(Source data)
---
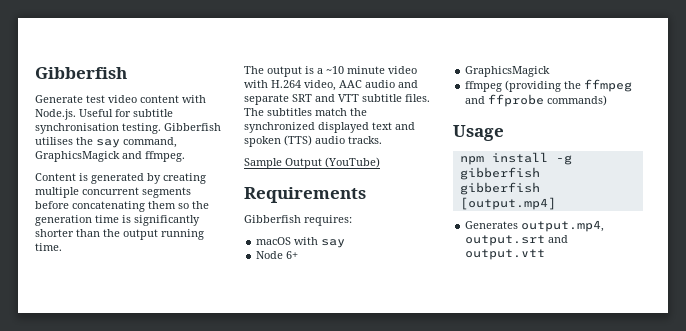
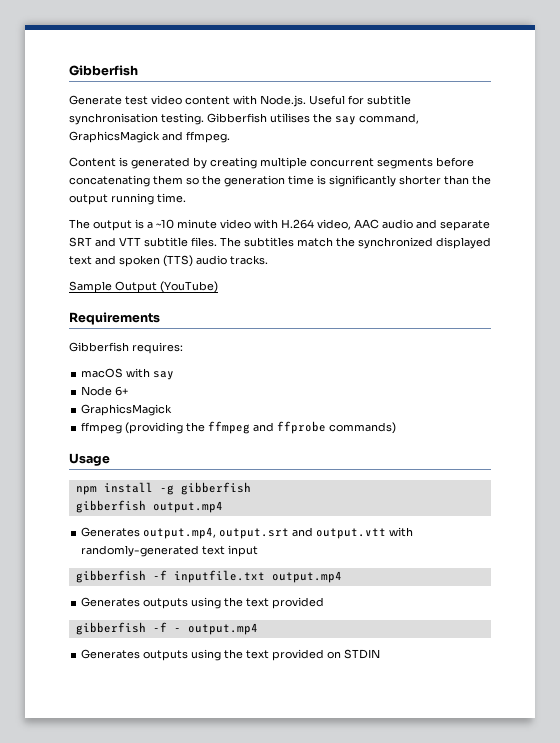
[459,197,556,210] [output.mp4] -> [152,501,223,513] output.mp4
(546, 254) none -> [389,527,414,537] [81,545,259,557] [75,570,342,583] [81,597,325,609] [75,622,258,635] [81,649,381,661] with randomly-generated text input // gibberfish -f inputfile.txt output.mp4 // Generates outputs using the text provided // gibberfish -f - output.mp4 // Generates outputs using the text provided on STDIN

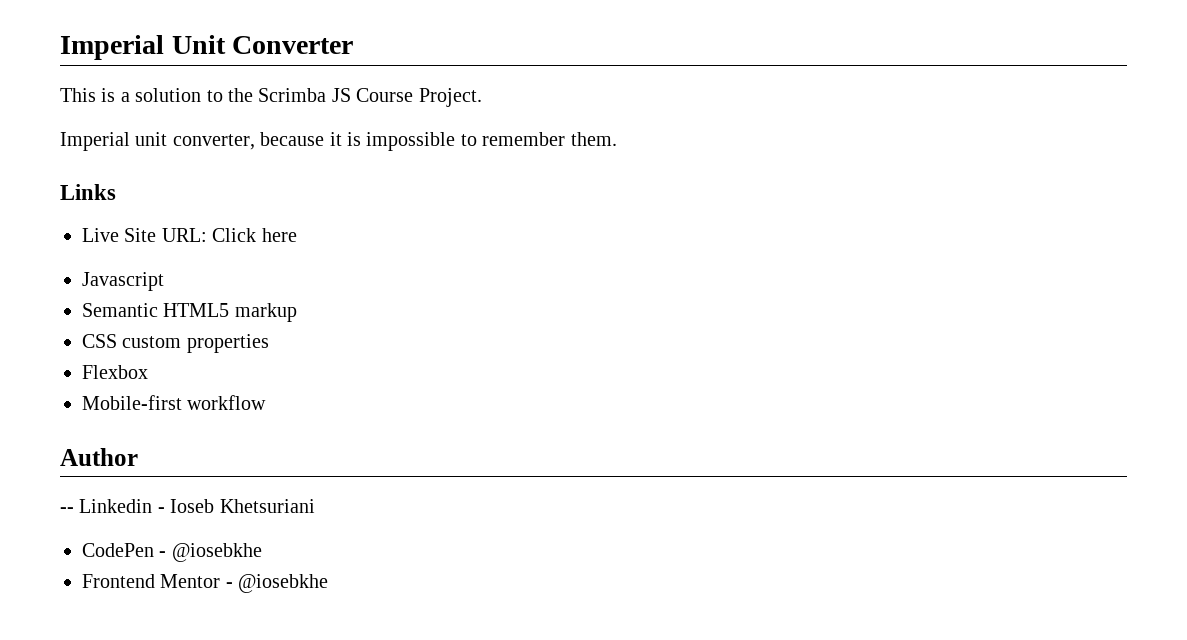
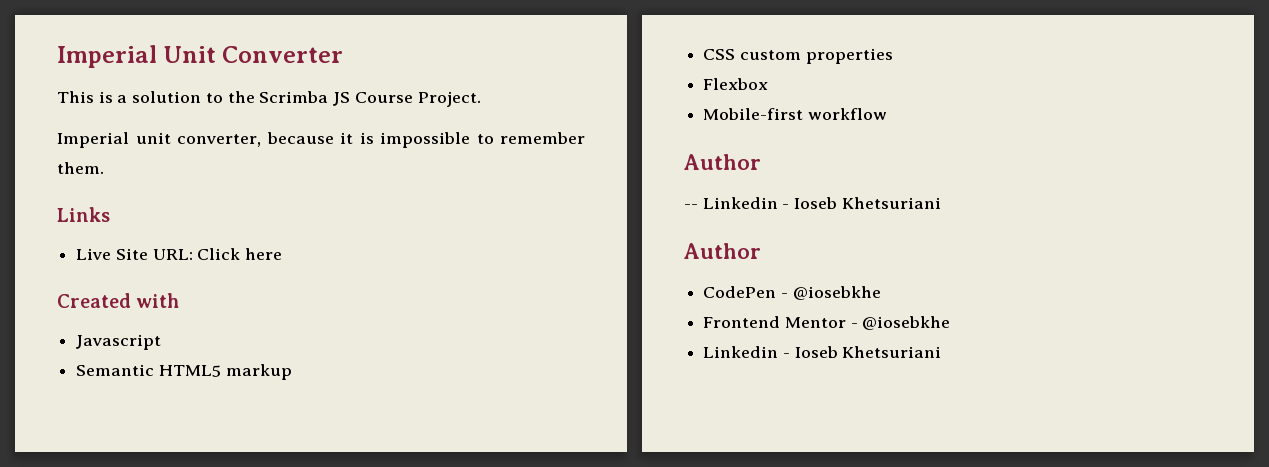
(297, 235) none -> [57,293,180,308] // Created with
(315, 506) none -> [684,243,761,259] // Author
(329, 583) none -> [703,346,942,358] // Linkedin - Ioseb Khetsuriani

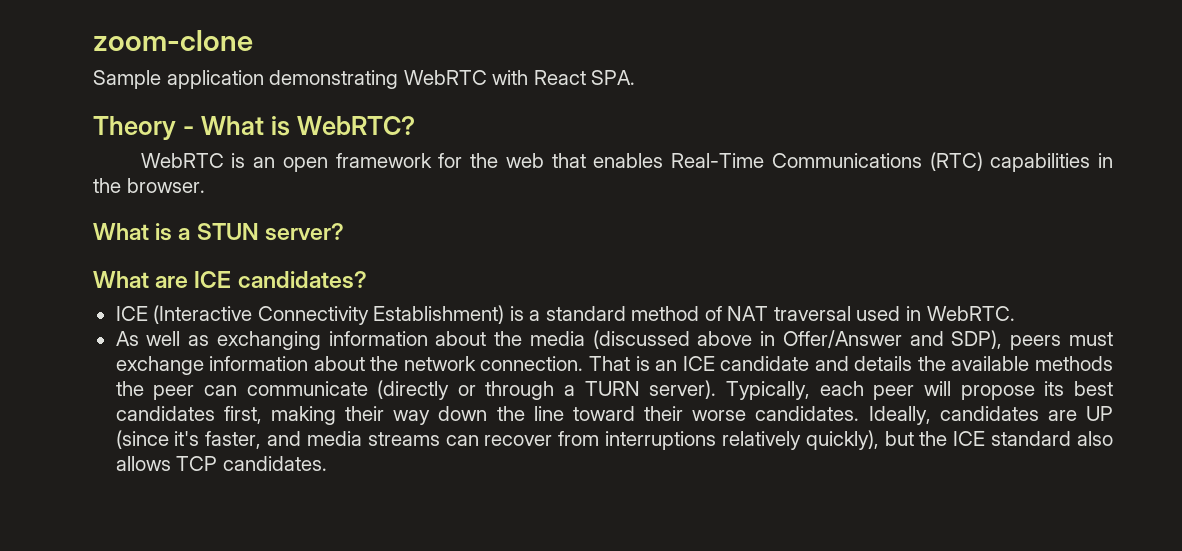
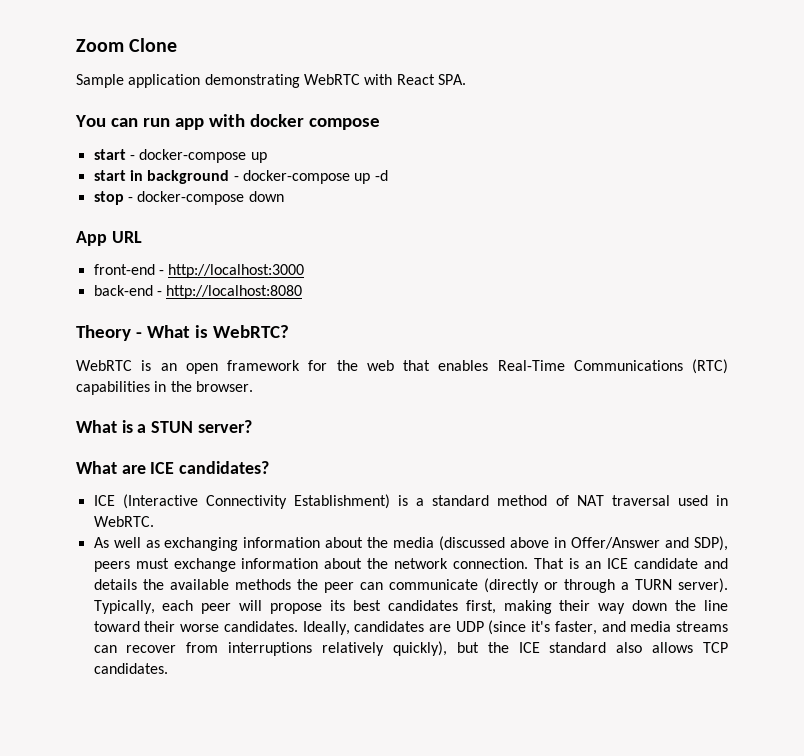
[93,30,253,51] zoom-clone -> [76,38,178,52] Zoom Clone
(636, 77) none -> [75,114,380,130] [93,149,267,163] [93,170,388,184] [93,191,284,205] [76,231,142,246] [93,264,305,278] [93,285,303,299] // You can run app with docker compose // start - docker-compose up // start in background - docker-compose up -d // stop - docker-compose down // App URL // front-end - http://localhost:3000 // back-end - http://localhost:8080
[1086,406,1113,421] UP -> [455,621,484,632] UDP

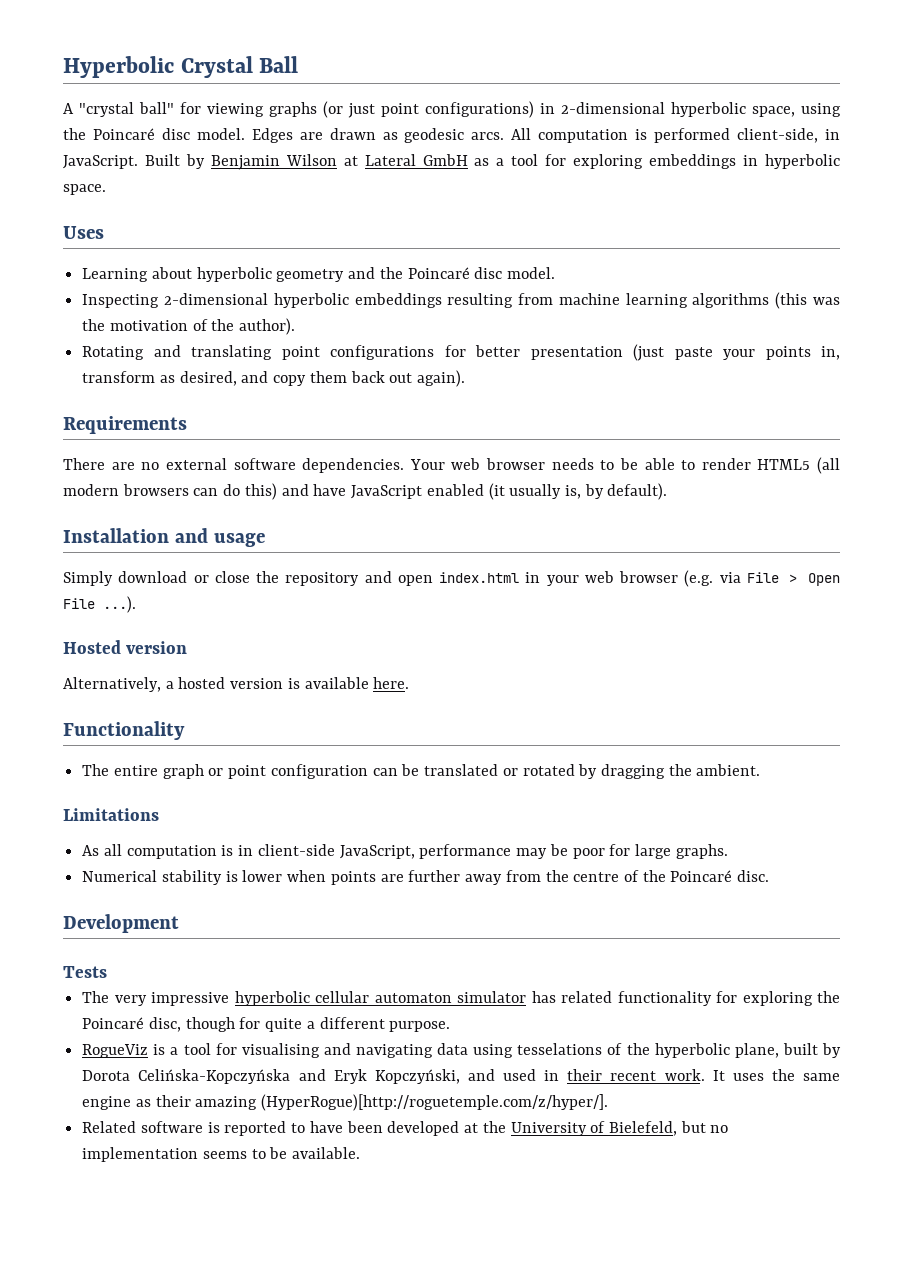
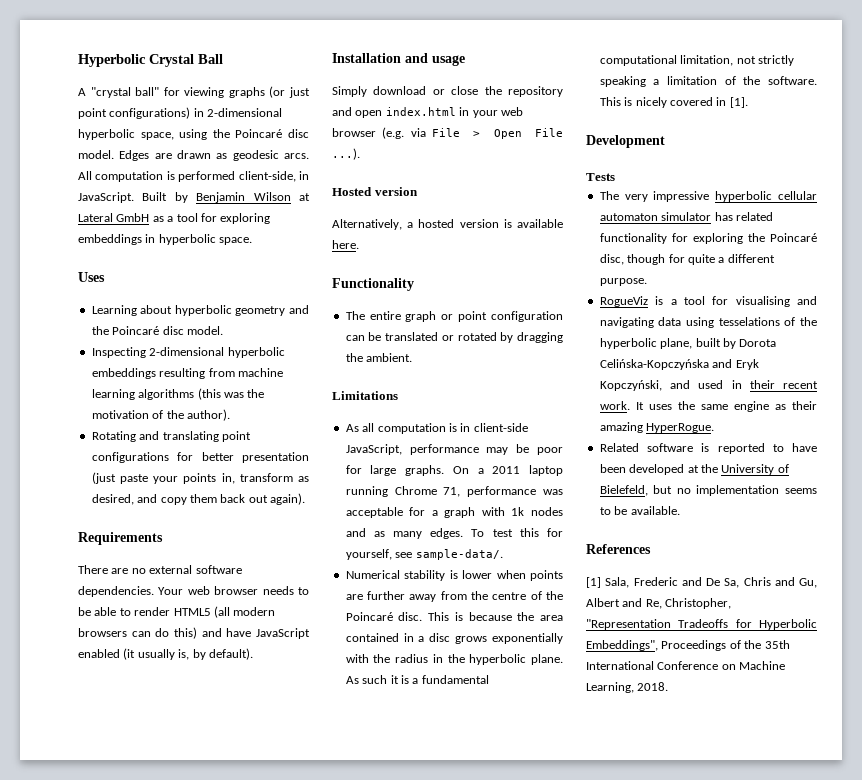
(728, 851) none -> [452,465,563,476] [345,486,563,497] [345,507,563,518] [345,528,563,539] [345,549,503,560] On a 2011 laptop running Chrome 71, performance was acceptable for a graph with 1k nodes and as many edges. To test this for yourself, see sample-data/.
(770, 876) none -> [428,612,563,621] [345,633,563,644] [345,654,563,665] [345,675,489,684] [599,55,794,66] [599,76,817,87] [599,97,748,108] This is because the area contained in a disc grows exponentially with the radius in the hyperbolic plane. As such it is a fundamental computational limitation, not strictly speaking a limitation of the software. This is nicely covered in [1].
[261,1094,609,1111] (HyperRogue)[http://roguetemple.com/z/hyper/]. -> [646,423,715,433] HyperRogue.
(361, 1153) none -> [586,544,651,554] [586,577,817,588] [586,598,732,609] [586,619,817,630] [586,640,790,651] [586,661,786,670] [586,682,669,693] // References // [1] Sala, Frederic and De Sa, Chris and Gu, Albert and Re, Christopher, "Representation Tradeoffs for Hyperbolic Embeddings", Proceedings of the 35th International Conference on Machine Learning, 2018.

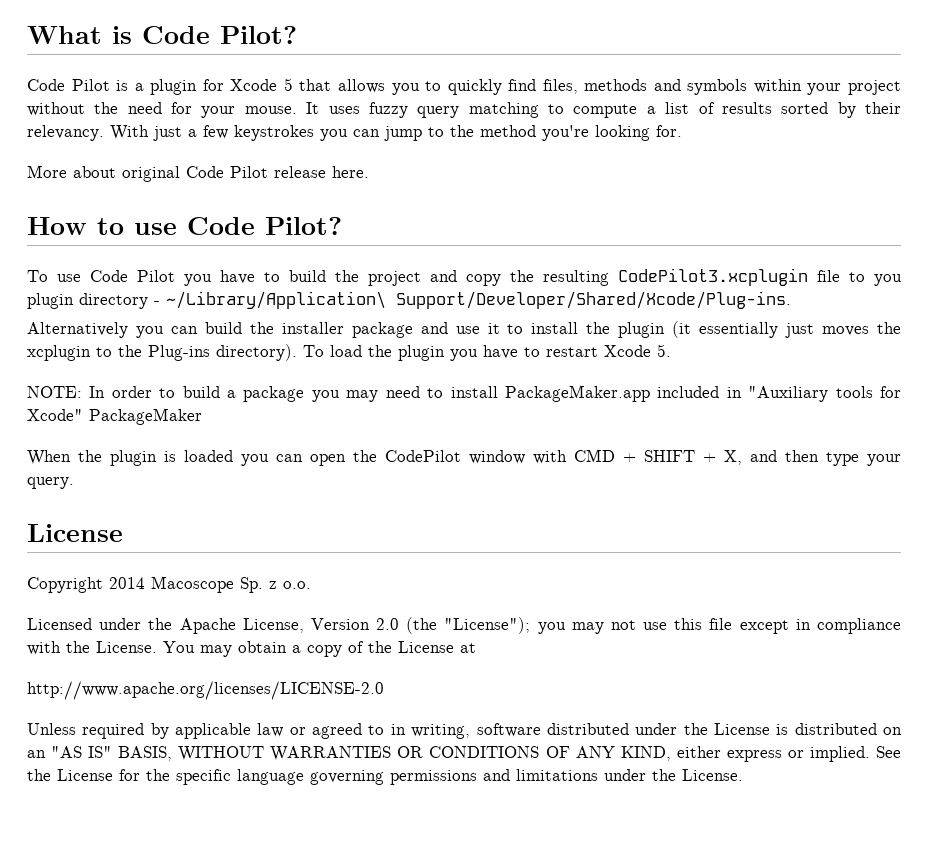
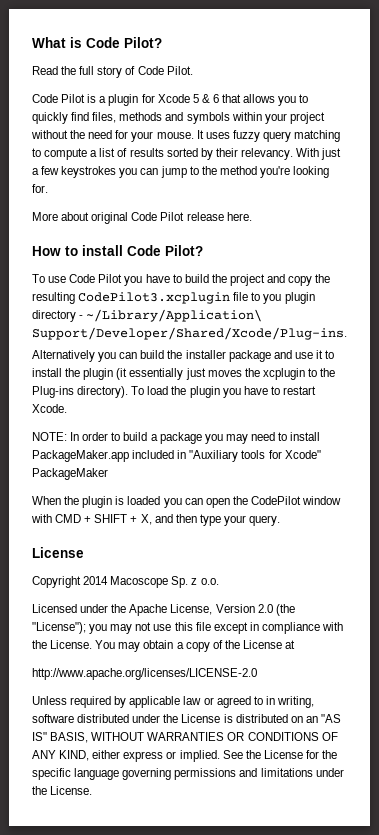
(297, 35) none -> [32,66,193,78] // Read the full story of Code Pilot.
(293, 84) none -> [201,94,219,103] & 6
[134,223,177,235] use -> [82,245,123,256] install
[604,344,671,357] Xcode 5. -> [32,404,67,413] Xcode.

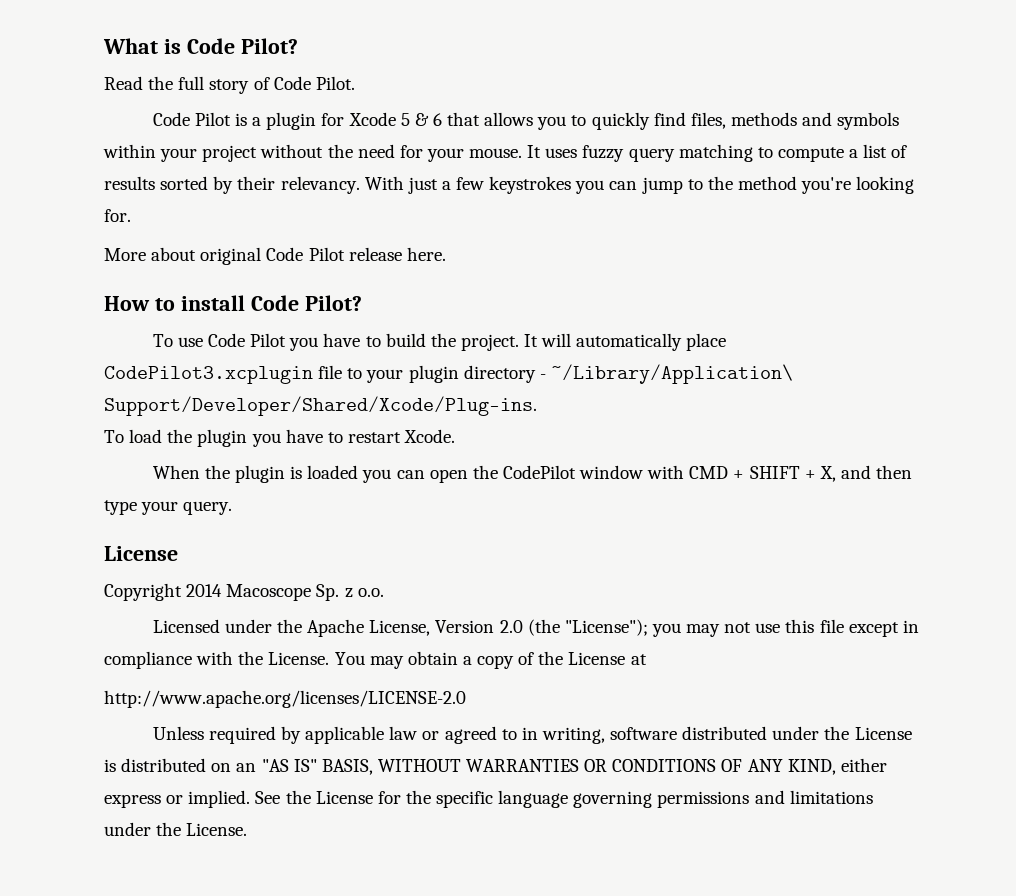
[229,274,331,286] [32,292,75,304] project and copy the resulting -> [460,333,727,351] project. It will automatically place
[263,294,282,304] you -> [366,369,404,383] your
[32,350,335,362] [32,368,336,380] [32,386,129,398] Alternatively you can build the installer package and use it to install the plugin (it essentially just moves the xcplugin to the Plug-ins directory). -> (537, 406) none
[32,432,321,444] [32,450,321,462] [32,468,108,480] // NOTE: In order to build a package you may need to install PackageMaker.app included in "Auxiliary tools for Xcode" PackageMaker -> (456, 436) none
---
_WHAT THE TASK ASKS:_ Here the job is to copy the stretch of records from the line containing "(297, 235) none" through the line containing "[1086,406,1113,421] UP ->", word for word. Leave every picture out.

_SOLUTION TO THIS PROBLEM:_
(297, 235) none -> [57,293,180,308] // Created with
(315, 506) none -> [684,243,761,259] // Author
(329, 583) none -> [703,346,942,358] // Linkedin - Ioseb Khetsuriani

[93,30,253,51] zoom-clone -> [76,38,178,52] Zoom Clone
(636, 77) none -> [75,114,380,130] [93,149,267,163] [93,170,388,184] [93,191,284,205] [76,231,142,246] [93,264,305,278] [93,285,303,299] // You can run app with docker compose // start - docker-compose up // start in background - docker-compose up -d // stop - docker-compose down // App URL // front-end - http://localhost:3000 // back-end - http://localhost:8080
[1086,406,1113,421] UP -> [455,621,484,632] UDP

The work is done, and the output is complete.